PROMPT: The expected output is the full data, repeated exactly, without pictures.

DATA TO EXAMINE:
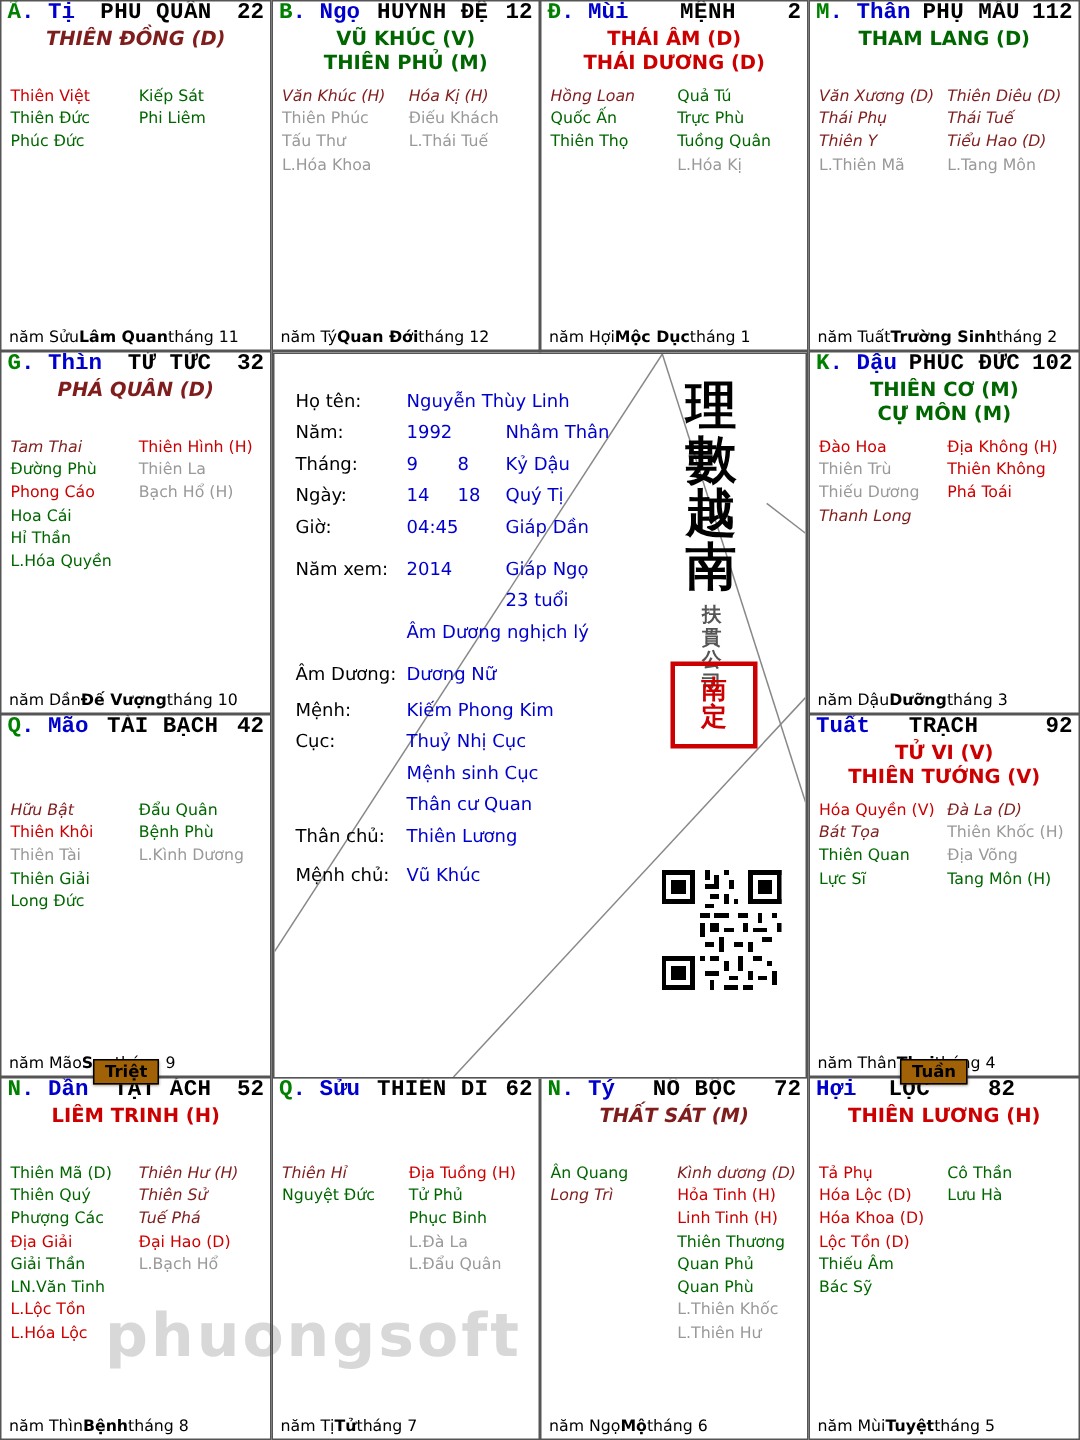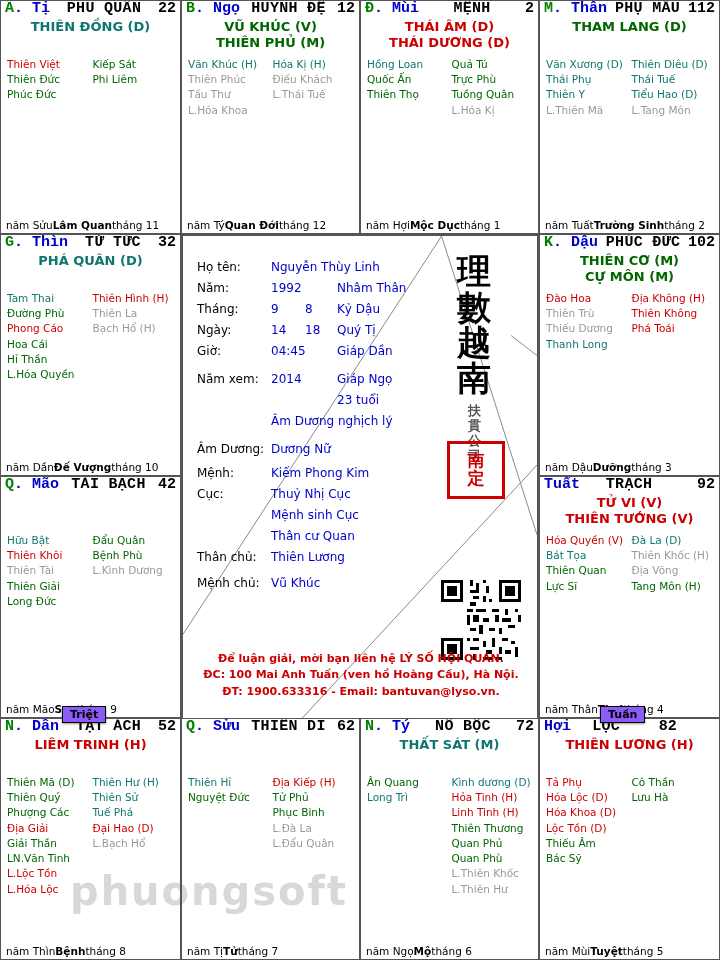--- a/index.html
+++ b/index.html
@@ -38,21 +38,21 @@
   .phdr .cung { color:#000; font-weight:bold; letter-spacing:.3px; }
   .phdr .num { color:#000; font-weight:bold; }
 
   .pmain {
     text-align:center; font-weight:bold; font-size:13px;
     line-height:1.25; margin-top:2px;
   }
   .red { color:#cc0000; }
   .green { color:#006600; }
   .grey { color:#999999; }
-  .black { color:#0f766e; }
+  .black { color:#7f1d1d;font-style:italic; }
 
   .stars {
     position:absolute; top:56px; left:0; right:0;
     display:flex; padding:0 6px;
     font-size:10.5px; line-height:1.45;
   }
   .stars .col { flex:1; }
   .stars .col.c2 { padding-left:4px; }
 
   .pfoot {
@@ -109,21 +109,21 @@
   .qr {
     position:absolute; right:16px; bottom:58px;
     width:80px; height:80px; background:#fff;
   }
   
   .diag { position:absolute; left:0; top:0; width:100%; height:100%; pointer-events:none; }
 
   
   .marker {
     position:absolute; z-index:5;
-    background:#8b5cf6; border:1px solid #000;
+    background:#a16207; border:1px solid #000;
     font-size:11px; font-weight:bold; padding:1px 7px;
     box-shadow:0 1px 2px rgba(0,0,0,.4);
   }
   #triet { left:62px; top:706px; }
   #tuan { left:600px; top:706px; }
 
   .wm {
     position:absolute; left:70px; top:868px;
     font-size:40px; color:#d8d8d8; font-weight:bold; letter-spacing:2px;
     z-index:0;
@@ -418,21 +418,21 @@
       <span class="chi"><span class="chi-pre">Q</span><span>. Sửu</span></span>
       <span class="cung">THIÊN DI</span>
       <span class="num">62</span>
     </div>
     <div class="stars">
       <div class="col">
         <div class="black">Thiên Hỉ</div>
         <div class="green">Nguyệt Đức</div>
       </div>
       <div class="col c2">
-        <div class="red">Địa Kiếp (H)</div>
+        <div class="red">Địa Tuồng (H)</div>
         <div class="green">Tử Phủ</div>
         <div class="green">Phục Binh</div>
         <div class="grey">L.Đà La</div>
         <div class="grey">L.Đẩu Quân</div>
       </div>
     </div>
     <div class="pfoot">
       <span class="yr">năm Tị</span>
       <span class="mid">Tử</span>
       <span class="mo">tháng 7</span>
@@ -642,21 +642,16 @@
     <div class="irow">
         <span class="ilab">Thân chủ:</span>
         <span class="ivwide">Thiên Lương</span>
       </div>
     <div class="irow" style="margin-top:12px">
         <span class="ilab">Mệnh chủ:</span>
         <span class="ivwide">Vũ Khúc</span>
       </div>
   </div>
 
-  <div class="note">
-    <div>Để luận giải, mời bạn liên hệ LÝ SỐ HỘI QUÁN.</div>
-    <div>ĐC: 100 Mai Anh Tuấn (ven hồ Hoàng Cầu), Hà Nội.</div>
-    <div>ĐT: 1900.633316 - Email: bantuvan@lyso.vn.</div>
-  </div>
 </div>
 
 <div class="marker" id="triet">Triệt</div>
 <div class="marker" id="tuan">Tuần</div>
 
 </body></html>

EXPECTED OUTPUT:
--- a/index.html
+++ b/index.html
@@ -38,21 +38,21 @@
   .phdr .cung { color:#000; font-weight:bold; letter-spacing:.3px; }
   .phdr .num { color:#000; font-weight:bold; }
 
   .pmain {
     text-align:center; font-weight:bold; font-size:13px;
     line-height:1.25; margin-top:2px;
   }
   .red { color:#cc0000; }
   .green { color:#006600; }
   .grey { color:#999999; }
-  .black { color:#0f766e; }
+  .black { color:#7f1d1d;font-style:italic; }
 
   .stars {
     position:absolute; top:56px; left:0; right:0;
     display:flex; padding:0 6px;
     font-size:10.5px; line-height:1.45;
   }
   .stars .col { flex:1; }
   .stars .col.c2 { padding-left:4px; }
 
   .pfoot {
@@ -109,21 +109,21 @@
   .qr {
     position:absolute; right:16px; bottom:58px;
     width:80px; height:80px; background:#fff;
   }
   
   .diag { position:absolute; left:0; top:0; width:100%; height:100%; pointer-events:none; }
 
   
   .marker {
     position:absolute; z-index:5;
-    background:#8b5cf6; border:1px solid #000;
+    background:#a16207; border:1px solid #000;
     font-size:11px; font-weight:bold; padding:1px 7px;
     box-shadow:0 1px 2px rgba(0,0,0,.4);
   }
   #triet { left:62px; top:706px; }
   #tuan { left:600px; top:706px; }
 
   .wm {
     position:absolute; left:70px; top:868px;
     font-size:40px; color:#d8d8d8; font-weight:bold; letter-spacing:2px;
     z-index:0;
@@ -418,21 +418,21 @@
       <span class="chi"><span class="chi-pre">Q</span><span>. Sửu</span></span>
       <span class="cung">THIÊN DI</span>
       <span class="num">62</span>
     </div>
     <div class="stars">
       <div class="col">
         <div class="black">Thiên Hỉ</div>
         <div class="green">Nguyệt Đức</div>
       </div>
       <div class="col c2">
-        <div class="red">Địa Kiếp (H)</div>
+        <div class="red">Địa Tuồng (H)</div>
         <div class="green">Tử Phủ</div>
         <div class="green">Phục Binh</div>
         <div class="grey">L.Đà La</div>
         <div class="grey">L.Đẩu Quân</div>
       </div>
     </div>
     <div class="pfoot">
       <span class="yr">năm Tị</span>
       <span class="mid">Tử</span>
       <span class="mo">tháng 7</span>
@@ -642,21 +642,16 @@
     <div class="irow">
         <span class="ilab">Thân chủ:</span>
         <span class="ivwide">Thiên Lương</span>
       </div>
     <div class="irow" style="margin-top:12px">
         <span class="ilab">Mệnh chủ:</span>
         <span class="ivwide">Vũ Khúc</span>
       </div>
   </div>
 
-  <div class="note">
-    <div>Để luận giải, mời bạn liên hệ LÝ SỐ HỘI QUÁN.</div>
-    <div>ĐC: 100 Mai Anh Tuấn (ven hồ Hoàng Cầu), Hà Nội.</div>
-    <div>ĐT: 1900.633316 - Email: bantuvan@lyso.vn.</div>
-  </div>
 </div>
 
 <div class="marker" id="triet">Triệt</div>
 <div class="marker" id="tuan">Tuần</div>
 
 </body></html>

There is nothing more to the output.